* _WHAT THE EXERCISE ASKS_
Pictures aside, the output must consist of the lines from the one containing "12px; height: 12px;" through the end of the data, reproduced exactly.

* _WORKING DATA_
◆ ◆ ◆ ◆ ◆ ◆ ◆
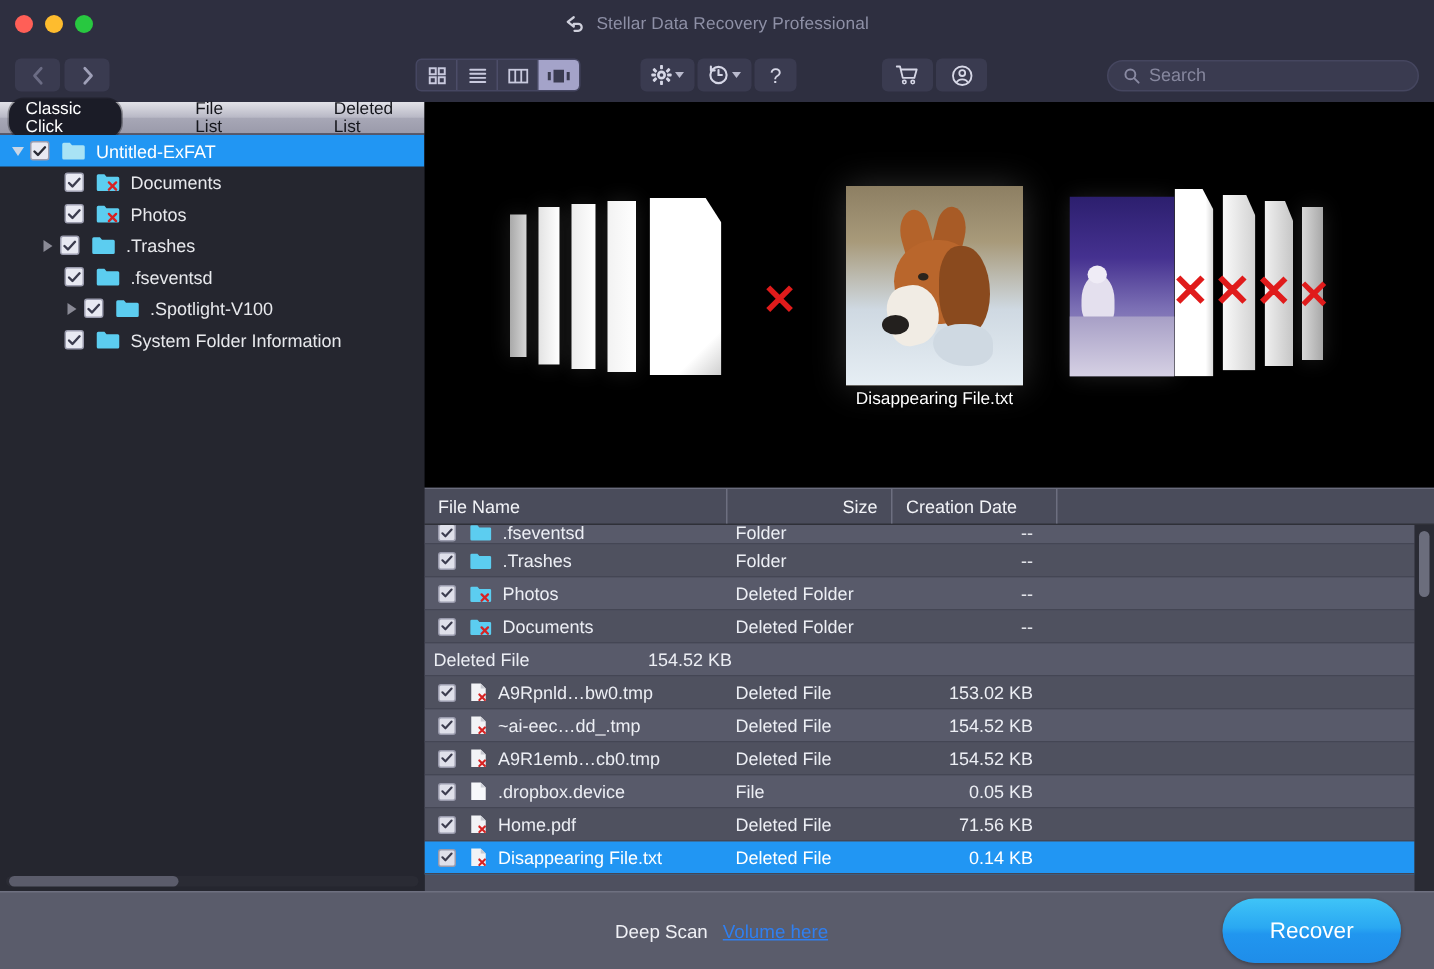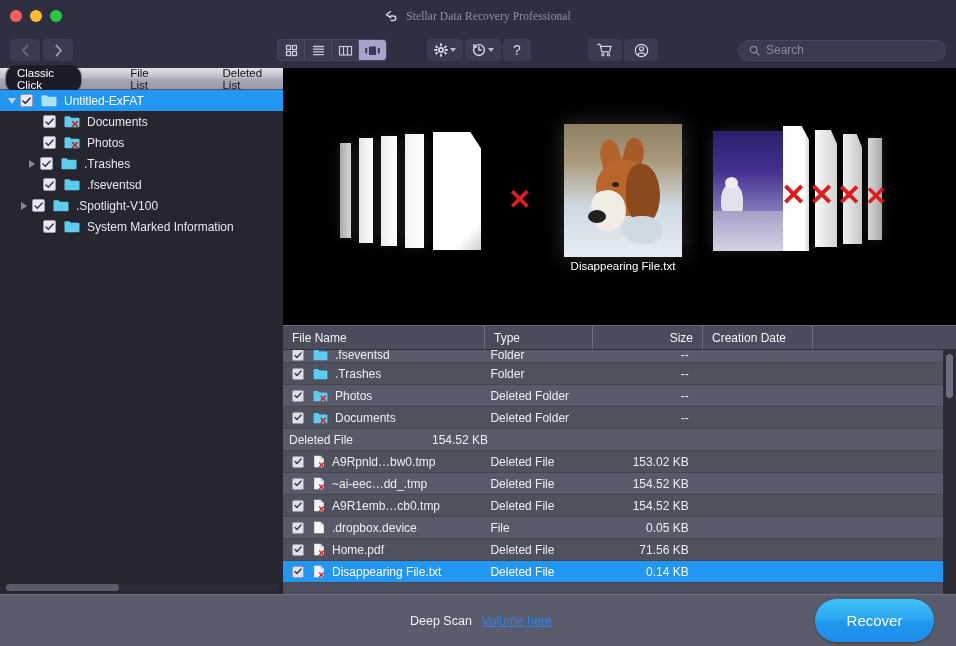--- a/index.html
+++ b/index.html
@@ -22,7 +22,7 @@
     position: relative;
     height: 32px; min-height: 32px;
     background: #2e2f40;
-    display: flex; align-items: center; font-family: Liberation Serif, serif;
+    display: flex; align-items: center;
   }
   .traffic { display: flex; gap: 8px; padding-left: 10px; align-items: center; }
   .light { width: 12px; height: 12px; border-radius: 50%; }

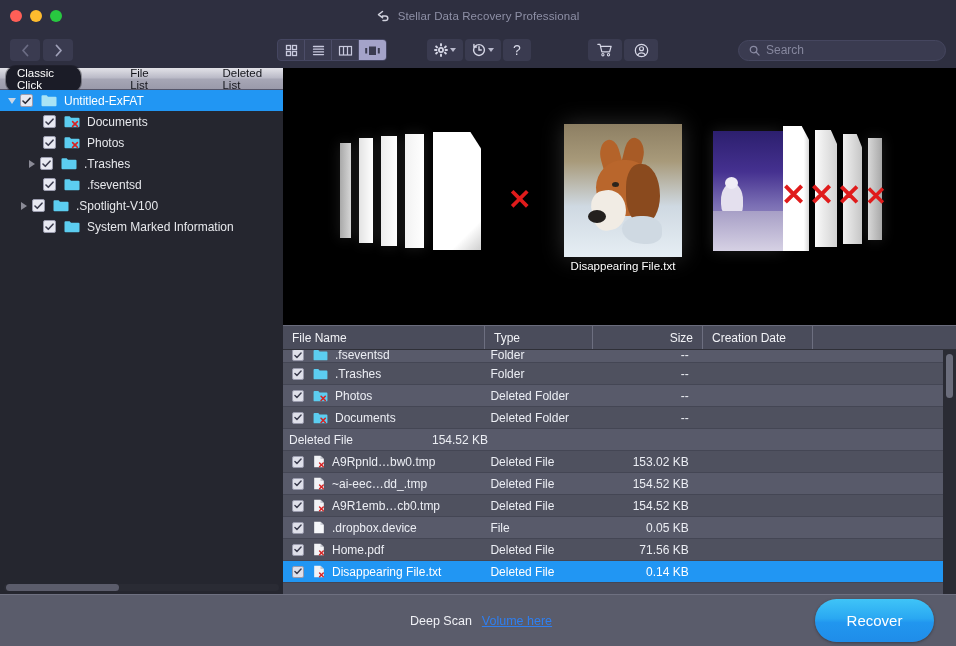--- a/index.html
+++ b/index.html
@@ -489,7 +489,7 @@
           <span>.fseventsd</span>
         </div>
 
-        <div class="trow" style="padding-left:16px">
+        <div class="trow" style="padding-left:40px">
           <span class="tri">
               <i></i>
             </span>

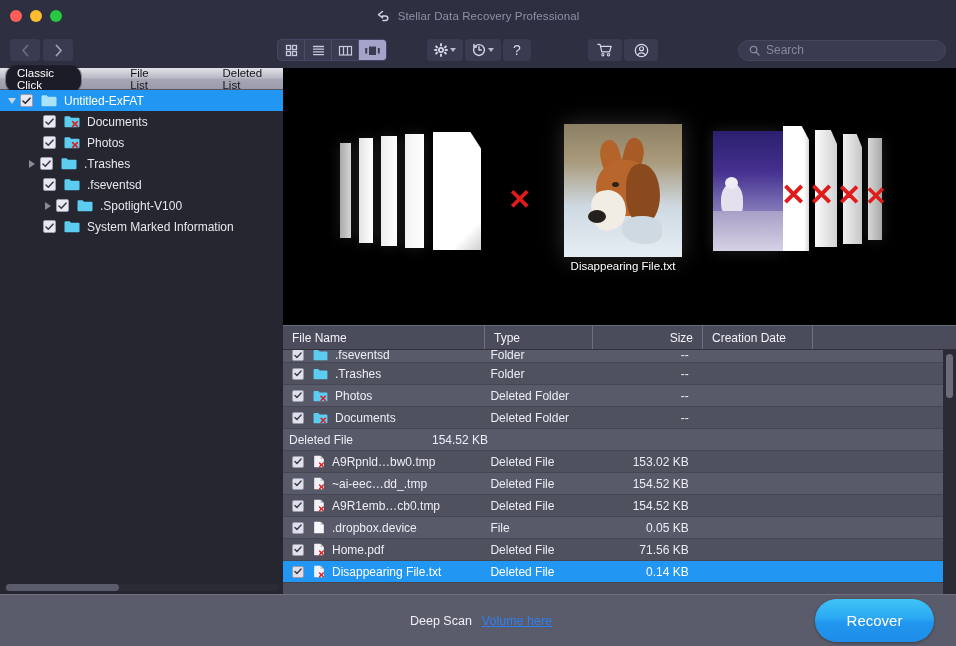--- a/index.html
+++ b/index.html
@@ -517,7 +517,7 @@
                 <path d="M0.5 2.2 A1 1 0 0 1 1.5 1.2 H5.6 L7 2.8 H14.5 A1 1 0 0 1 15.5 3.8 V11.3 A1 1 0 0 1 14.5 12.3 H1.5 A1 1 0 0 1 0.5 11.3 Z" fill="#5ccdf0"></path>
               </svg>
           </span>
-          <span>System Marked Information</span>
+          <span>System Folder Information</span>
         </div>
 
       </div>

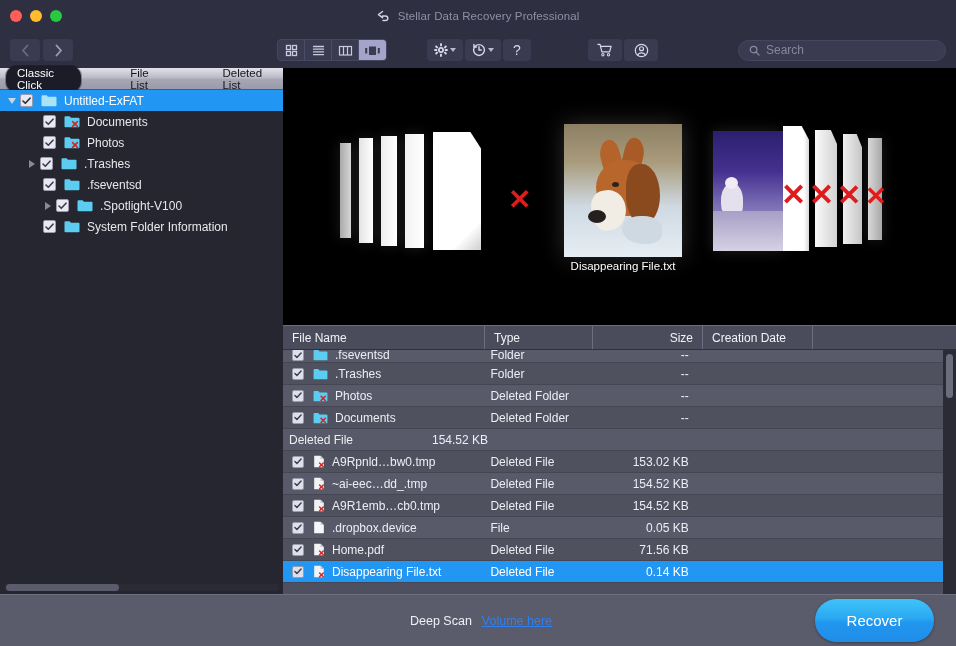--- a/index.html
+++ b/index.html
@@ -604,7 +604,6 @@
       <div class="tablewrap">
         <div class="thead">
           <div class="th c-name">File Name</div>
-          <div class="th c-type">Type</div>
           <div class="th c-size">Size</div>
           <div class="th c-cdate">Creation Date</div>
         </div>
◆ ◆ ◆ ◆ ◆ ◆ ◆
* _WRITTEN ANSWER_
   .light { width: 12px; height: 12px; border-radius: 50%; }

--- a/index.html
+++ b/index.html
@@ -489,7 +489,7 @@
           <span>.fseventsd</span>
         </div>
 
-        <div class="trow" style="padding-left:16px">
+        <div class="trow" style="padding-left:40px">
           <span class="tri">
               <i></i>
             </span>

--- a/index.html
+++ b/index.html
@@ -517,7 +517,7 @@
                 <path d="M0.5 2.2 A1 1 0 0 1 1.5 1.2 H5.6 L7 2.8 H14.5 A1 1 0 0 1 15.5 3.8 V11.3 A1 1 0 0 1 14.5 12.3 H1.5 A1 1 0 0 1 0.5 11.3 Z" fill="#5ccdf0"></path>
               </svg>
           </span>
-          <span>System Marked Information</span>
+          <span>System Folder Information</span>
         </div>
 
       </div>

--- a/index.html
+++ b/index.html
@@ -604,7 +604,6 @@
       <div class="tablewrap">
         <div class="thead">
           <div class="th c-name">File Name</div>
-          <div class="th c-type">Type</div>
           <div class="th c-size">Size</div>
           <div class="th c-cdate">Creation Date</div>
         </div>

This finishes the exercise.